[YOUR INSTRUCTIONS]
Transcribe the tail of the listing: start at the line containing "2013: 620 -> none" and stop after the last line, keeping every character as is and adding nothing.

──────── PROVIDED ENTRIES

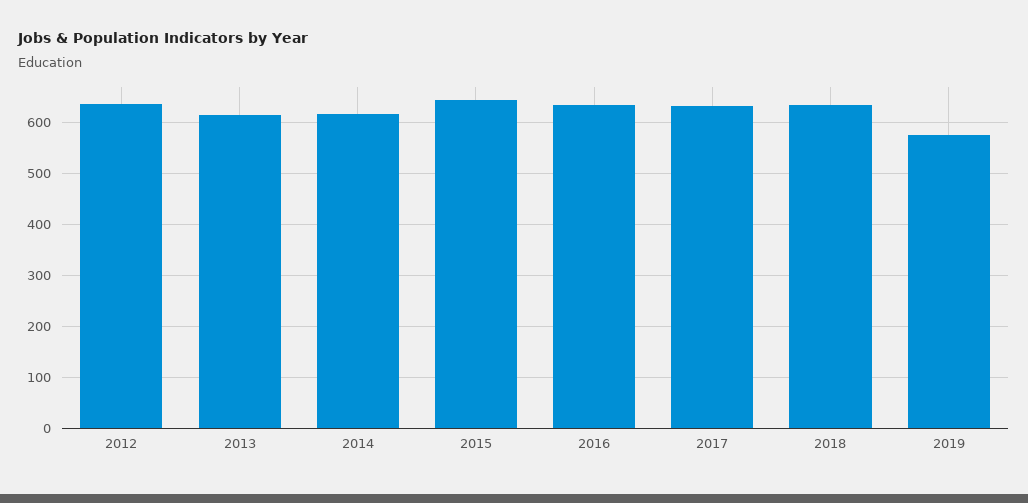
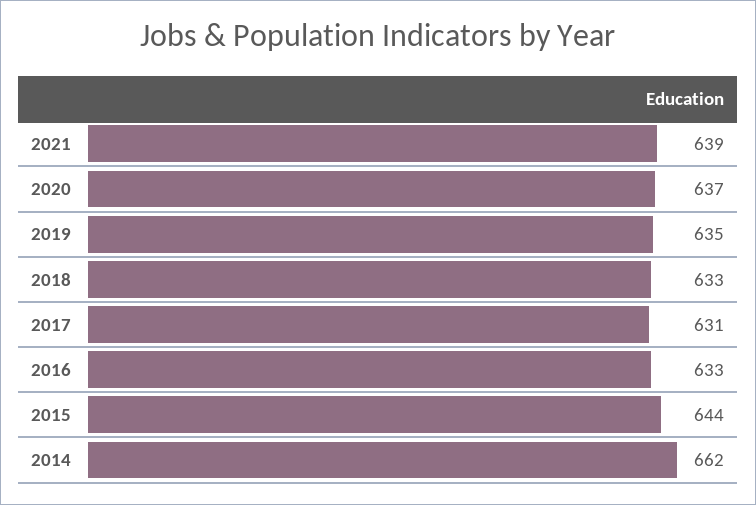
2012: 640 -> none
2013: 620 -> none
2014: 620 -> 662
2019: 580 -> 635
2021: none -> 639
2020: none -> 637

────────────────

[COMPLETED TASK]
2013: 620 -> none
2014: 620 -> 662
2019: 580 -> 635
2021: none -> 639
2020: none -> 637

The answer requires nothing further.